Несколько удивительно, что в семье отношения контроля денег и  времени создают зону конфликта полов.


Деньги, время и пространство существуют как конкретные абстракции, оформляющие повседневную жизнь. Универсальны, объективны, поддающиеся количественному определению в минуту – каждая из этих перечисленных понятий приобретает эти особые качества через господствующую социальную практику, где наиважнейшее значение имеют товарообмен и общественное разделение труда. Цены, ход часов, права на четко обозначенные пространства формируют рамки, в пределах которых мы действуем и на чьи сигналы и значения мы волей-неволей отвечаем как на внешние силы по отношению к нашему индивидуальному сознанию и воле. И не имеет значения, насколько неистов дух восстания и отвращения, могущие случайно возникнуть, жесткие нормы, определенные такими конкретными абстракциями, к настоящему времени настолько глубоко закреплены, что стали почти факторами природы. Бросить вызов этим нормам и конкретным абстракциям означает бросить вызов центральной, движущей силе нашей общественной жизни.


Но конкретные абстракции денег, времени и пространства не определяются вне зависимости друг от друга. Деньги, например, возникают из обмена и пространственного разделения труда, они представляют общественное рабочее время. Но, по тому же самому признаку, образование мирового рынка зависит существенно от возникновения соответствующей денежной формы и распространения психологических предпосылок, необходимых для должного ее использования.

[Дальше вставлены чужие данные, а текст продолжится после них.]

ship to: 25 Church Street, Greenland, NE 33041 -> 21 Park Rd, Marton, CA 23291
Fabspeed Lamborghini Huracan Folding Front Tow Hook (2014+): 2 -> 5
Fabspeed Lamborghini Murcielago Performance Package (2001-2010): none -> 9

Частично я настаиваю на важности таких взаимоотношений, так как другие авторы часто игнорируют их. Но я также настаиваю на том, что властные отношения между отдельными людьми, группами и даже целыми социальными классами и последующей возможностью найти вероятные пути социальной трансформации, получили широкое определение через сеть денежных пространственных и хронологических показателей, которые свидетельствуют о параметрах общественного действия. Сложно выйти за пределы этих параметров.